The artist picks beloved local figures and integrates them into the urban fabric of the city. They include singers Sabah and Fairouz, poets Mahmoud Darwish and Khalil Gibran, and the city’s tragic heroes such as Al Khodor and Ali Abdallah, a well-known and respected homeless man who died of exposure one cold winter night
The idea of creating such a series of portraits was sparked by a practice that dates back to Lebanon’s civil war, when political parties and sectarian militia would cover walls with posters and stencilled logos as a way of marking their territory.
“Political parties in Lebanon use this oppression of the urban landscape to assert presence and dominate an area ... I wanted to replace these figures with figures that would cover up this oppression,” he says.
Halwani started out as a graffiti artist at the age of 16, using brightly coloured spray paint to tag his name on walls, imitating graffiti artists from the West.

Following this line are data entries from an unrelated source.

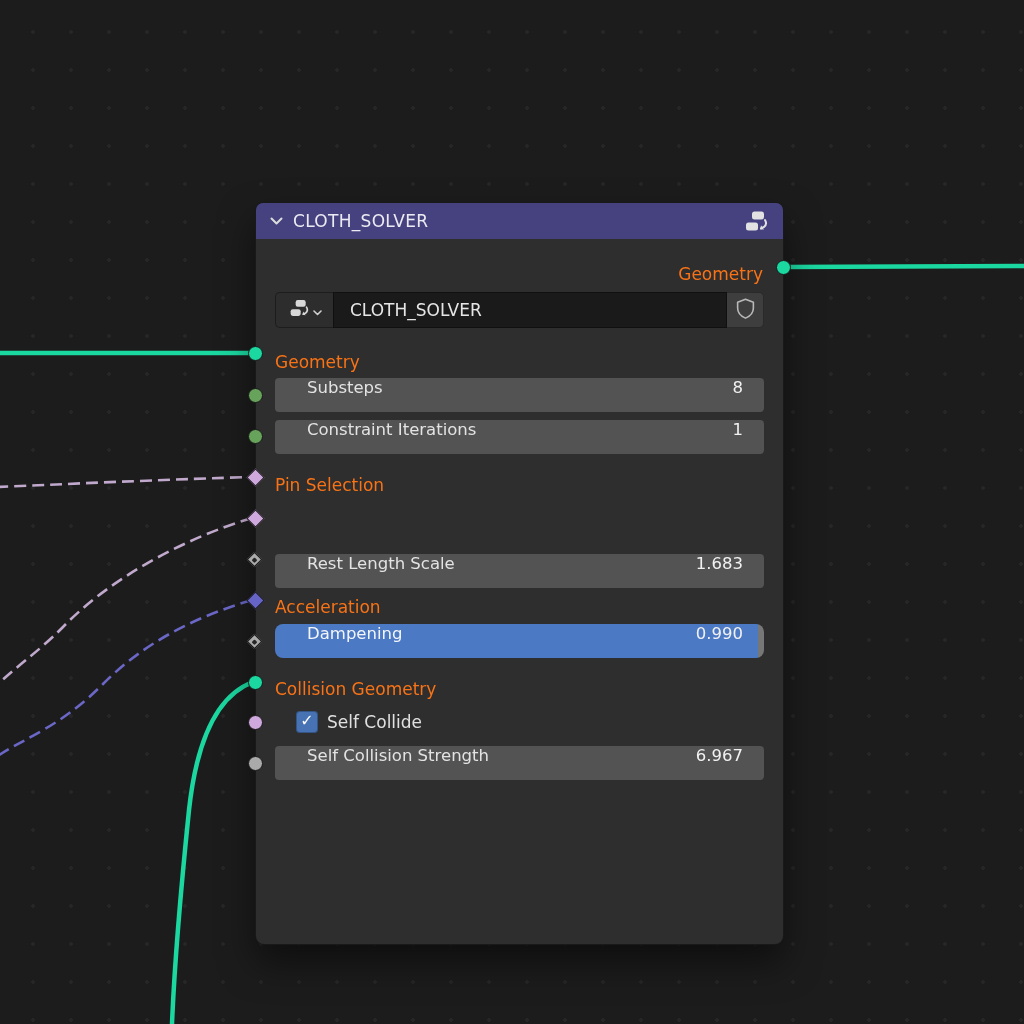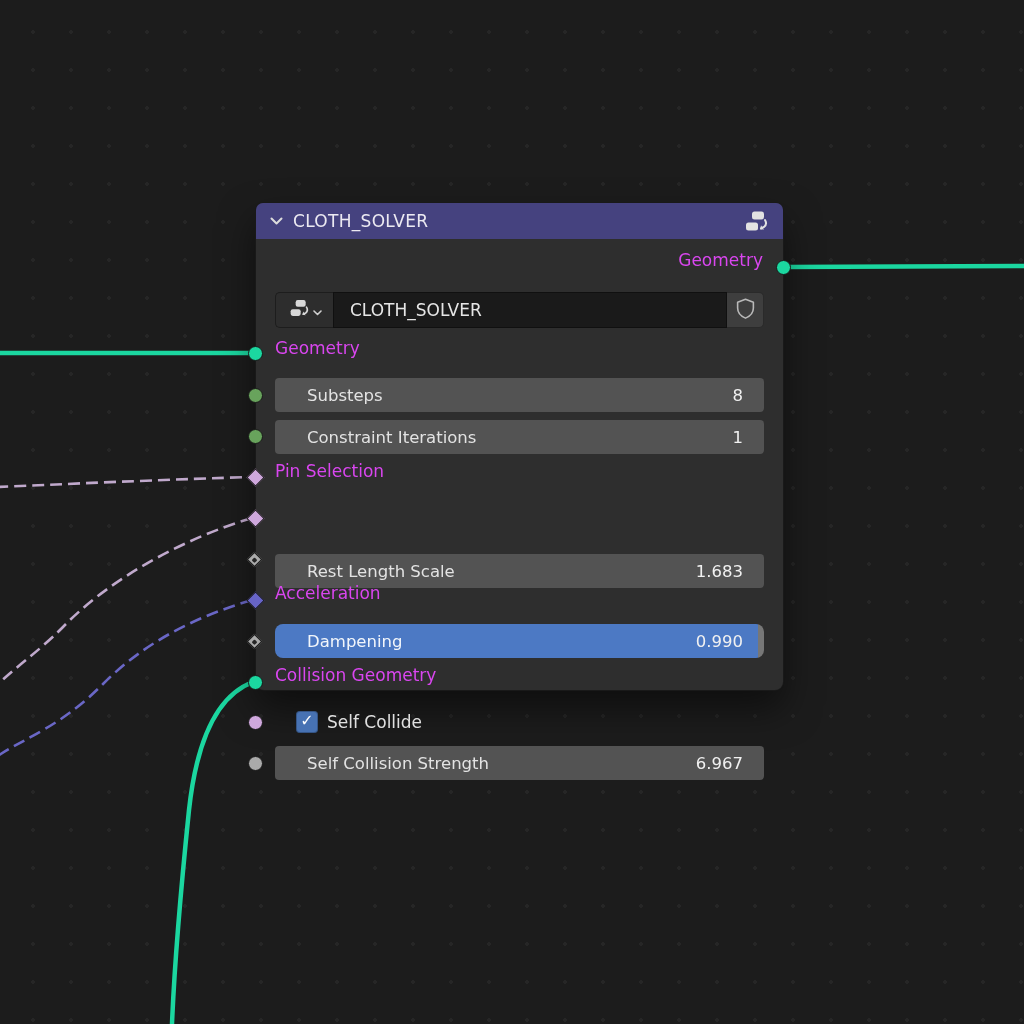--- a/index.html
+++ b/index.html
@@ -10,39 +10,39 @@
     background-size:38px 38px;background-position:14px 13px;
     font-family:"DejaVu Sans","Liberation Sans",sans-serif;
     -webkit-font-smoothing:antialiased;
   }
   .wires{position:absolute;left:0;top:0;z-index:1;}
   .wire{fill:none;}
   .wire.solid{stroke-width:4.5px;}
   .wire.dashed{stroke-width:2.6px;stroke-dasharray:12 6;}
 
   .node{
-    position:absolute;left:256px;top:203px;width:527px;height:487px;
+    position:absolute;left:256px;top:203px;width:527px;height:741px;
     background:#2e2e2e;border-radius:8px;z-index:2;
     box-shadow:0 0 0 1px #191919,0 18px 36px rgba(0,0,0,.5);
   }
   .node-header{
     position:absolute;left:0;top:0;right:0;height:36px;
     background:#45427f;border-radius:7px 7px 0 0;
     display:flex;align-items:center;padding:0 14px;box-sizing:border-box;
     color:#e8e8e8;
   }
   .node-header .chev{display:flex;margin-right:10px;}
   .node-title{font-size:17px;letter-spacing:.3px;flex:1;color:#eceaf2;}
   .hdr-icon{display:flex;}
 
   .row{position:absolute;left:19px;width:489px;height:34px;box-sizing:border-box;}
-  .label-row{display:flex;align-items:flex-start;color:#d946ef;font-size:17px;}
+  .label-row{display:flex;align-items:flex-end;color:#f97316;font-size:17px;}
   .out-row{justify-content:flex-end;padding-right:1px;}
   .slider{
-    background:#535353;border-radius:4px;display:flex;align-items:center;
+    background:#535353;border-radius:4px;display:flex;align-items:flex-start;
     justify-content:space-between;padding:0 21px 0 32px;color:#e3e3e3;font-size:16.5px;
   }
   .slider .val{color:#f1f1f1;}
   .slider.active{
     background:linear-gradient(90deg,#4c79c4 0,#4c79c4 98.7%,#777777 98.7%);
     color:#f2f6fb;
     border-radius:8px;
   }
   .checkbox-row{display:flex;align-items:center;color:#e0e0e0;font-size:17px;padding-left:21px;}
   .checkbox{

By the age of 18, he was searching for a more meaningful way to make a mark.
About this time, his uncle lent him a book he had bought in Saudi Arabia, which detailed the five traditional scripts used in Islamic calligraphy. Halwani was instantly struck by how well the lettering would translate into graffiti.
“From my perception, street art has to relate to the people, because, in the end, it’s not like a canvas – it’s something that’s owned by everybody,” he says.
“Arabic art developed based on the abstract, and what I try to do is actually use this abstraction to create a culturally appropriate style of decoration. The calligraphy becomes the pixels, and I try to create figuration that shows continuity with traditional Arabic art, rather than trying to imitate the West.”
With every mural that he creates, Halwani integrates elements of calligraphy more fully into his portraits.
His recently completed painting of Sabah, which adorns the side of an eight-storey building in Hamra, uses swooping letters to create the texture of her hair and dangling earrings. Those who look closely, however, will notice that the shapes Halwani paints never resolve themselves into legible words.
“I used to use text a lot when I started,” he says, “but … when you write something, you are limiting the message to the meaning of the text, so you need to be able to read Arabic in order to understand it.”
The shape of the letters can evoke meaning without forming words, he explains, making his work universally accessible.
In recent years, Halwani has asked for permission before beginning a painting. The police rarely obstruct him, he says – once, two officers in Beirut even set aside their guns to take up brushes and help him.
His reasons for seeking approval for his work stem from a belief that street art should be created with the community in mind, rather than to promote the artist’s own agenda.
“I do not identify a lot with the idea of vandalism, which is very present in graffiti and some forms of street art, for the simple reason that I’ve seen so many people do vandalism, especially the politicians,” he says. “If I wanted to do real vandalism, I would have taken a gun and got in with a political party and sat on the corner of a street. What I try to promote is something constructive.”
In Dortmund, locals intrigued by his mural would ask him who Al Khodor was, and soon began to share the story of the child’s life and untimely death with others.
“I think, for me, the aesthetics of the mural are kind of a hook and then story comes afterwards,” Halwani says.
“The things that I want to say are the message that’s channelled through this mural and through the locals.”